### DIRECTIONS FOR THIS TASK:
Take the material below and output exactly the run of lines from the one containing "multithreading (16 workers)." down to the one containing "under one hour.", with both included.

#### RECORDED DATA

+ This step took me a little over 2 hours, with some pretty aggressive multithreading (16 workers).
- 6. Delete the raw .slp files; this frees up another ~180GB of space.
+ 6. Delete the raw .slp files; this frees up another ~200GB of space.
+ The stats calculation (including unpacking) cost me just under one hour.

########
#### RECORDED DATA

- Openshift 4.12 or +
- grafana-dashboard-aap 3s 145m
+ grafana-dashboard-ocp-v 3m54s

########

### RESULT:
+ This step took me a little over 2 hours, with some pretty aggressive multithreading (16 workers).
- 6. Delete the raw .slp files; this frees up another ~180GB of space.
+ 6. Delete the raw .slp files; this frees up another ~200GB of space.
+ The stats calculation (including unpacking) cost me just under one hour.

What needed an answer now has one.